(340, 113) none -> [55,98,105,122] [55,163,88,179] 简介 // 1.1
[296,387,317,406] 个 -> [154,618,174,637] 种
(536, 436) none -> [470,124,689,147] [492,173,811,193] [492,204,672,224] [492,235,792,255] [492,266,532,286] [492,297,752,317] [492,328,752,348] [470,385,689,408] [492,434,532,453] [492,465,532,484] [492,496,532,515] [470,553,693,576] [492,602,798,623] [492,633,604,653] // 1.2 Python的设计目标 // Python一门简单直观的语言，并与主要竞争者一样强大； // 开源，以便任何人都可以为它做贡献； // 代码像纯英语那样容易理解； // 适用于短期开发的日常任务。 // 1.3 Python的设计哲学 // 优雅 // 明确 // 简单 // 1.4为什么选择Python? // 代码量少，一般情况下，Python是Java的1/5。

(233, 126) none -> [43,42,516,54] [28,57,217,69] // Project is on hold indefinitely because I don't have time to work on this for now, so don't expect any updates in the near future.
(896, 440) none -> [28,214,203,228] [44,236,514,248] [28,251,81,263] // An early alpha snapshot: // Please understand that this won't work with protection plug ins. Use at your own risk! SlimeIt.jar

▬▬▬▬▬▬

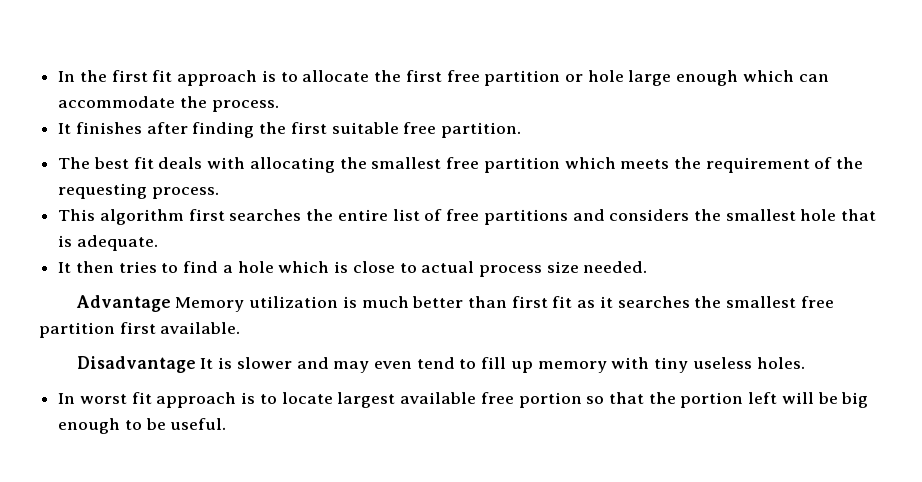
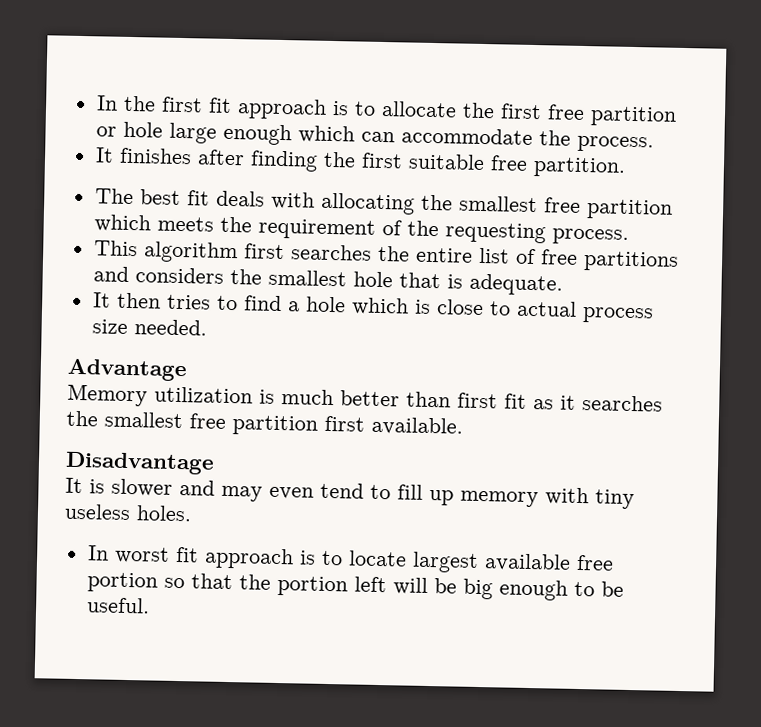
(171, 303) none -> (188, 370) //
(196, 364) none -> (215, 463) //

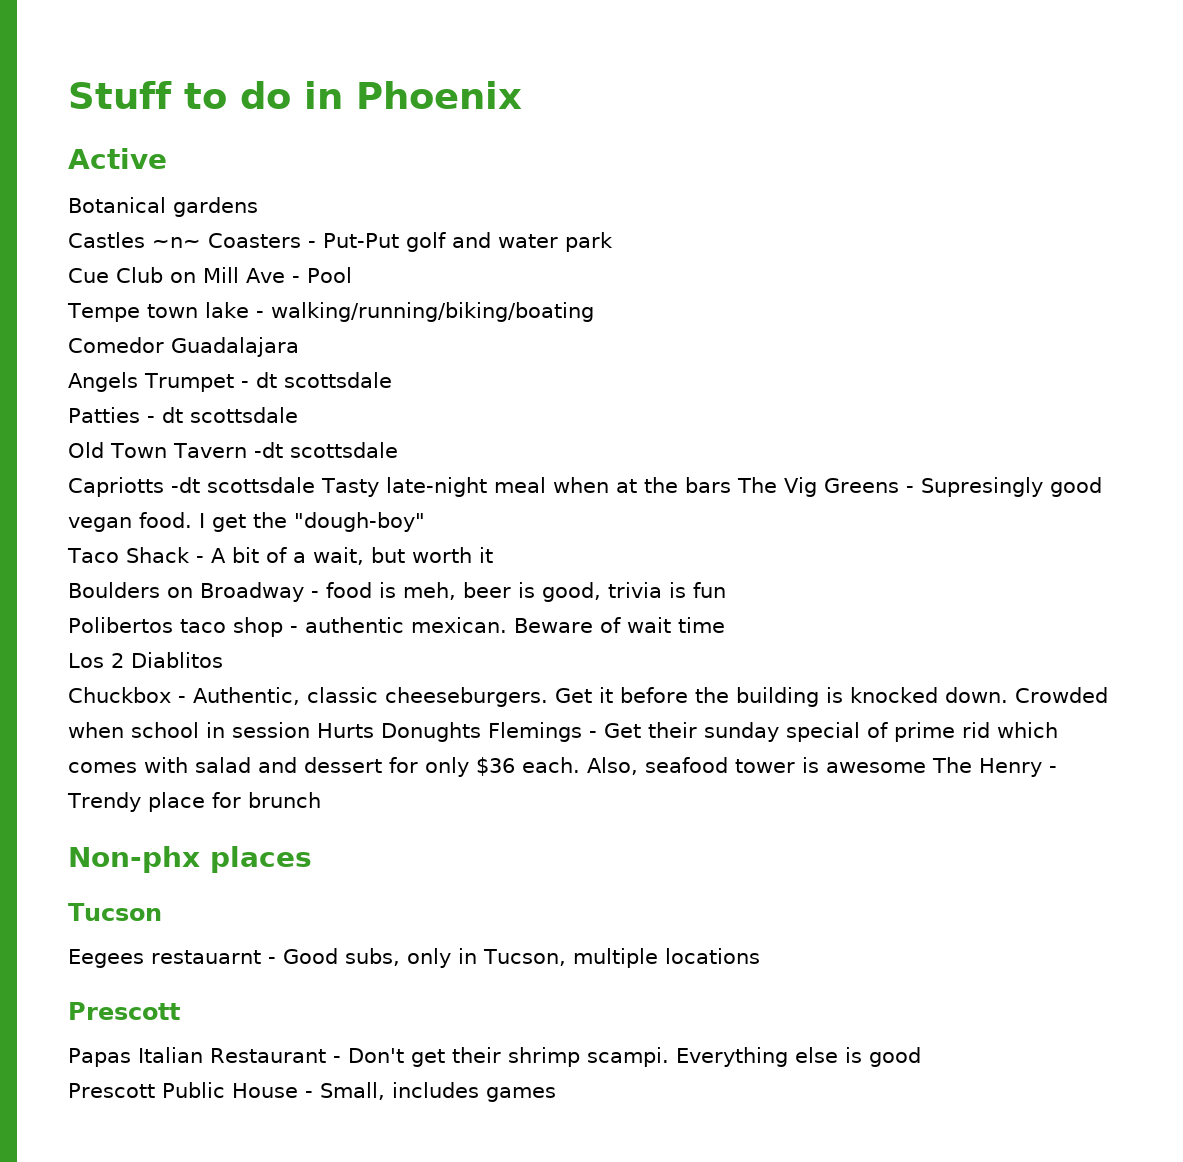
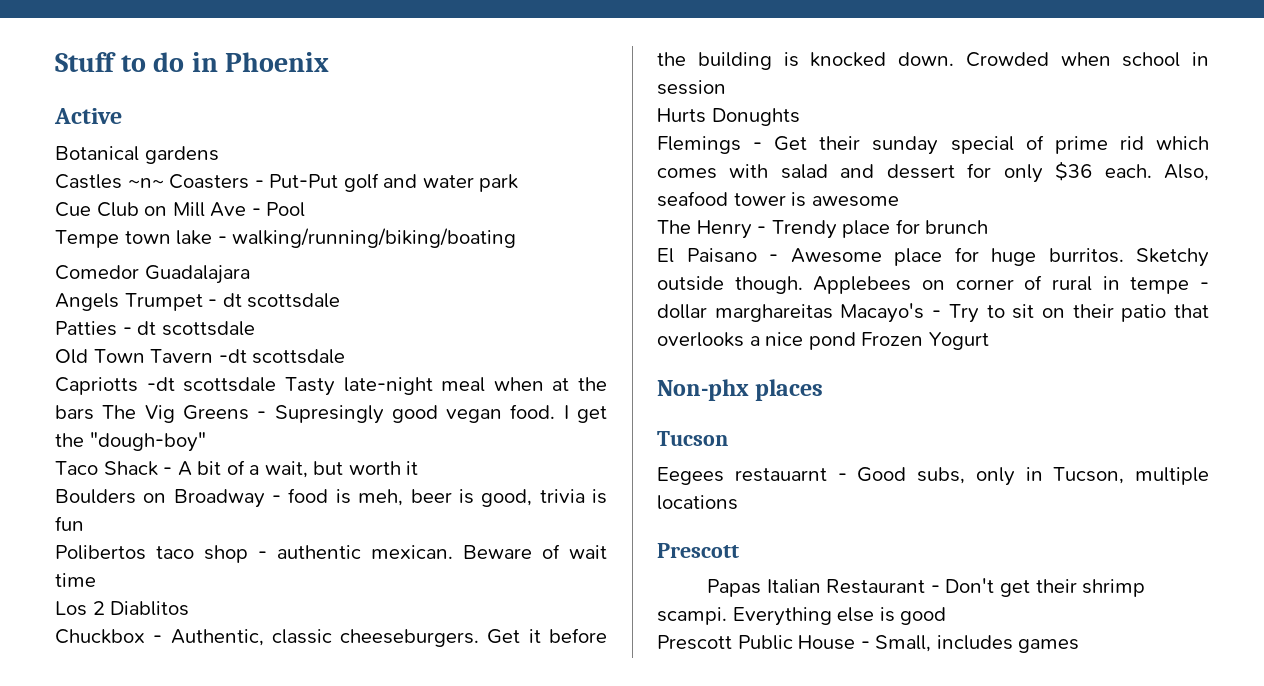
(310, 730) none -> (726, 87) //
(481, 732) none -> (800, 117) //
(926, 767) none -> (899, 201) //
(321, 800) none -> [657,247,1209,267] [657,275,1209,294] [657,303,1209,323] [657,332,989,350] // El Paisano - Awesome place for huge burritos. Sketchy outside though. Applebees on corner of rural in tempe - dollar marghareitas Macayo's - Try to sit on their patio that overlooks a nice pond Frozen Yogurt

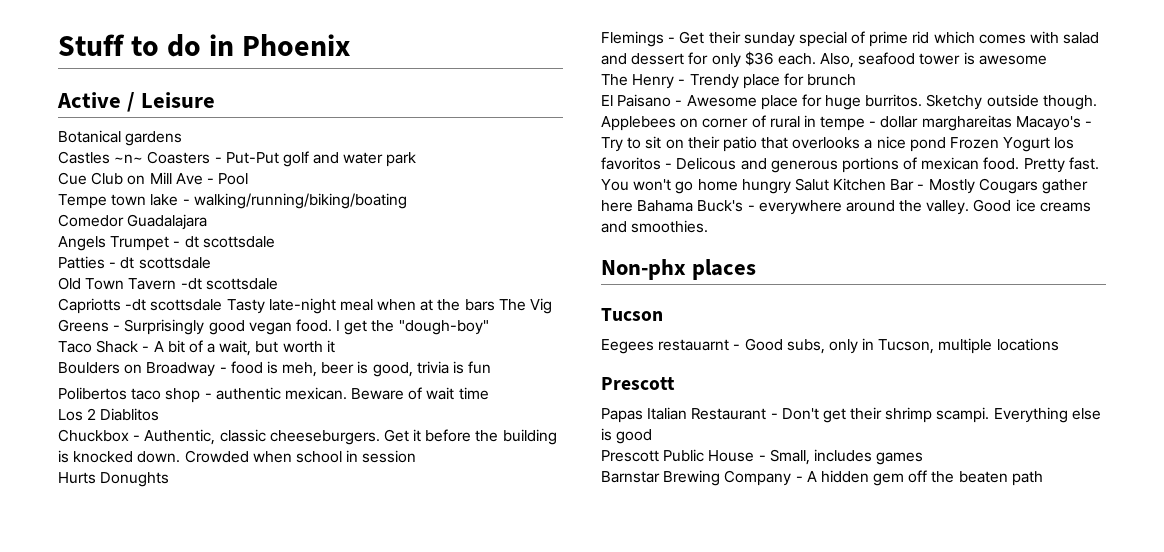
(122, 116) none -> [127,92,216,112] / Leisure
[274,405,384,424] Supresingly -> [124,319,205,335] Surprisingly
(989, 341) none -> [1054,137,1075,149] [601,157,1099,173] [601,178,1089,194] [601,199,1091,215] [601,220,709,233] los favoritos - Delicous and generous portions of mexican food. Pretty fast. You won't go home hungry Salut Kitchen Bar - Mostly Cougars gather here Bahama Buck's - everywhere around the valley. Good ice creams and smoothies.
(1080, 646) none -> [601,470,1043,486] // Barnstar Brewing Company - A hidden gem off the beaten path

▬▬▬▬▬▬

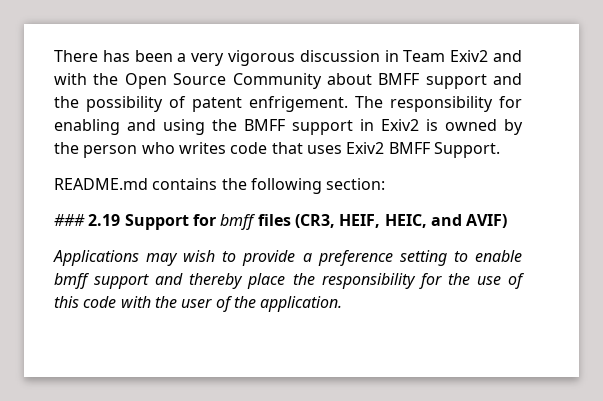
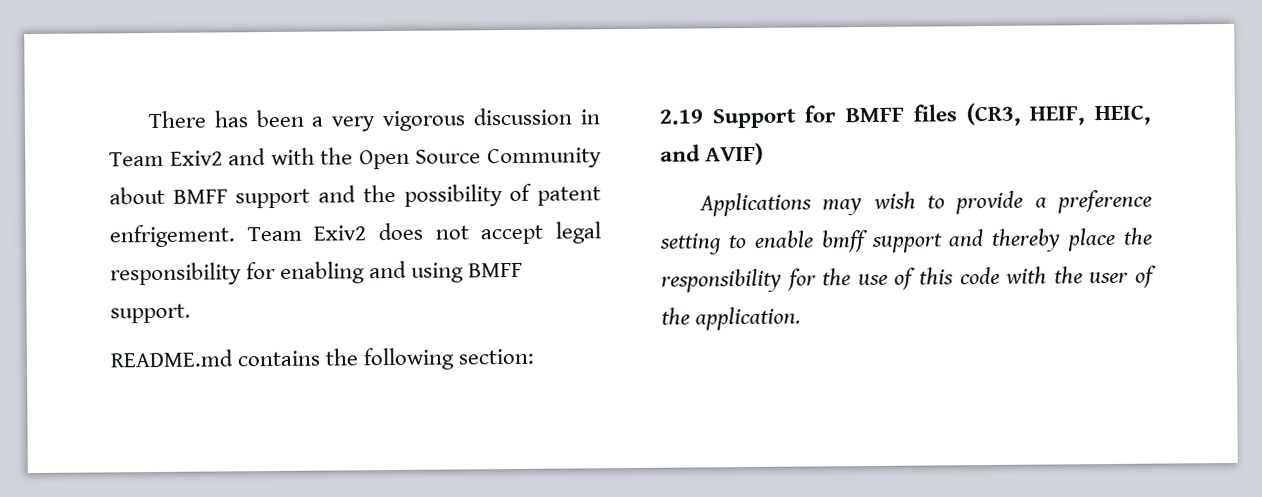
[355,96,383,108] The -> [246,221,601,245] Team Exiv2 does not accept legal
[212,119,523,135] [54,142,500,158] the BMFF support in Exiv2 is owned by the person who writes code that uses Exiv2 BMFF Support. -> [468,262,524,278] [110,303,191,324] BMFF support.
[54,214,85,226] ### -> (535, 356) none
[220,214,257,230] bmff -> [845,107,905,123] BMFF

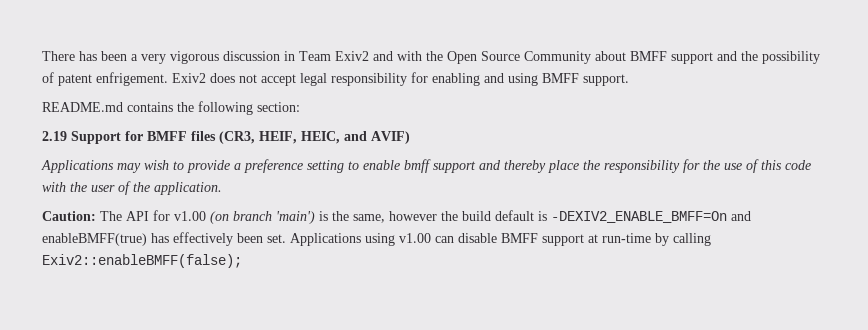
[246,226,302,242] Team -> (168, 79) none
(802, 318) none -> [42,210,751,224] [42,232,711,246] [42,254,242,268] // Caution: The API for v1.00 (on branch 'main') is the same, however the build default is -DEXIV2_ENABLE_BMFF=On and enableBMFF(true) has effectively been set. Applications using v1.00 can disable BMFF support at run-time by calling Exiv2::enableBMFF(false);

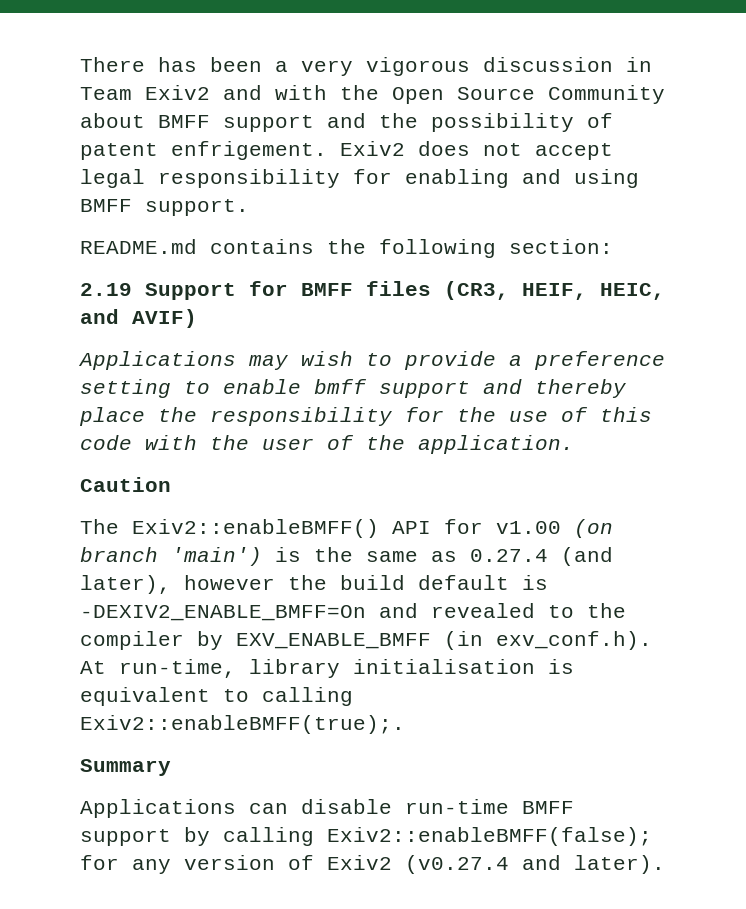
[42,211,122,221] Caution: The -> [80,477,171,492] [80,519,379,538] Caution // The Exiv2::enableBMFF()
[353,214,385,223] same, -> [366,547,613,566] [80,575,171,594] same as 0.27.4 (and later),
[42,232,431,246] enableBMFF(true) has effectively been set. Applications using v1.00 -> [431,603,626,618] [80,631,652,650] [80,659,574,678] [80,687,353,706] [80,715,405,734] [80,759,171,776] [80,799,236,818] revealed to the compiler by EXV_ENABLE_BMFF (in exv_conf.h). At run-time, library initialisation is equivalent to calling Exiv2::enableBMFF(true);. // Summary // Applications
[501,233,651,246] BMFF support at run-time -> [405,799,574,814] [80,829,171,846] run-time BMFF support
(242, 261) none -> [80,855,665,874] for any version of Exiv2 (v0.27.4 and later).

▬▬▬▬▬▬

Give back, exactly as written, the stretch from the line with "[42,211,122,221] Caution: The" through the line with "(242, 261) none", and no other lines from the records above.

[42,211,122,221] Caution: The -> [80,477,171,492] [80,519,379,538] Caution // The Exiv2::enableBMFF()
[353,214,385,223] same, -> [366,547,613,566] [80,575,171,594] same as 0.27.4 (and later),
[42,232,431,246] enableBMFF(true) has effectively been set. Applications using v1.00 -> [431,603,626,618] [80,631,652,650] [80,659,574,678] [80,687,353,706] [80,715,405,734] [80,759,171,776] [80,799,236,818] revealed to the compiler by EXV_ENABLE_BMFF (in exv_conf.h). At run-time, library initialisation is equivalent to calling Exiv2::enableBMFF(true);. // Summary // Applications
[501,233,651,246] BMFF support at run-time -> [405,799,574,814] [80,829,171,846] run-time BMFF support
(242, 261) none -> [80,855,665,874] for any version of Exiv2 (v0.27.4 and later).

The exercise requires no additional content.